The site is very large, covering all of the fields between the houses and road with an estimated width of around 120 feet and a total overall length of around 180 feet. The ditches and embankments are very well defined, some of them up to 4 feet deep in places. The remains are described as a moated site, or a motte with a gate, by Pastscape, and may represent the remains of a manor dating from before 1150. Philip Davis of the Gatehouse website labels this site as a 'questionable' fortification.....but whatever the history connected with these remains, they represent something fairly major.

Of course...there is always the possibility that these remains represent nothing more than the remains of a medieval garden that was built in the area. Interestingly, there are a number of dykes and earthworks to the North of these remains. Clearly marked on the ordnance survey map, and just discernible on aerial photos, they seem to represent the remains of either dykes or hollow ways. There are also a number of 'pillow mounds' (rabbit warrens), visible on aerial photos, positioned a few hundred metres to the North of the Ravenstonedale earthworks. Could the presence of these warrens indicate the presence of a manorial centre in the area?

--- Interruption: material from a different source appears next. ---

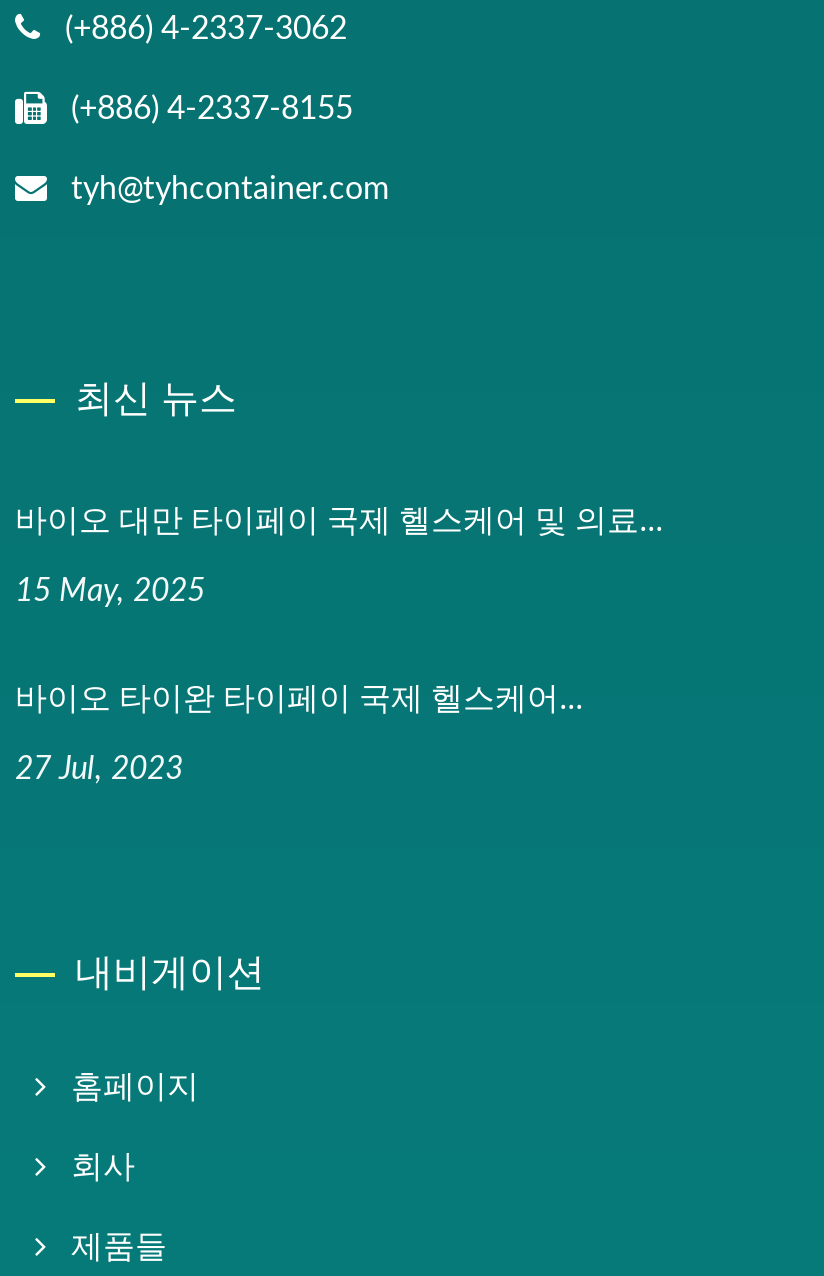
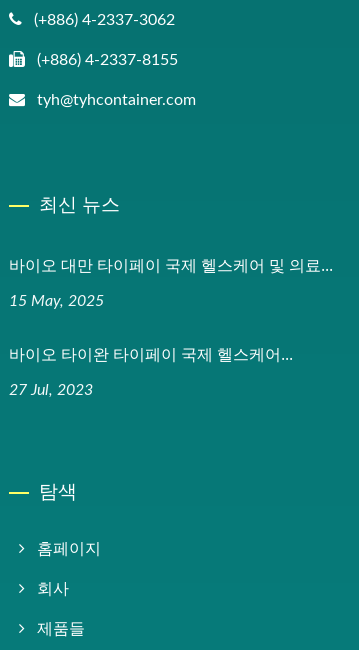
- 내비게이션
+ 탐색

The area was once clearly emparked....the sheer number of pillow mounds still surviving and visible, would indicate that this was certainly the case. It also lends strength to the argument that the earthworks shown above, are in fact fish ponds....similar to the set up at Lammerside, where an emparked area also contains both rabbit warrens and fish ponds. As more information is discovered, it will be posted here.

Click on the photos for full size versions!

1 comment:

Philip Davis said...

An interesting site. My online comment was "Salter reports 'Motte probably site of pre 1150 manor-house.’ PastScape record reads 'Moated site or motte with gate. Since the manor was in the hands of absentee monastic landlords from the reign of Henry II, it seems that this site represents the pre-1150 manor house.’" (Refs Salter, Mike, 1998, The Castles and Tower Houses of Cumbria (Malvern) p99 and - who ref Perriam, Denis and Robinson, John, 1998, The Medieval Fortified Buildings of Cumbria (CWAAS) p304). I was stating it is questionable (ie very doubtful) that this was the site of a motte castle. It is clearly a manorial centre of some sort but the earthworks pictured and visible of the aerial photo look like fishponds to me, rather than a moat. The site needs proper investigation by a field archaeologist. If these are fishpond then they well date to after 1150 although the manorial site will have an earlier origin. I also wonder if Perriam and Robinson were writing about some other earthworks nearby which may now be lost to the major road embanking.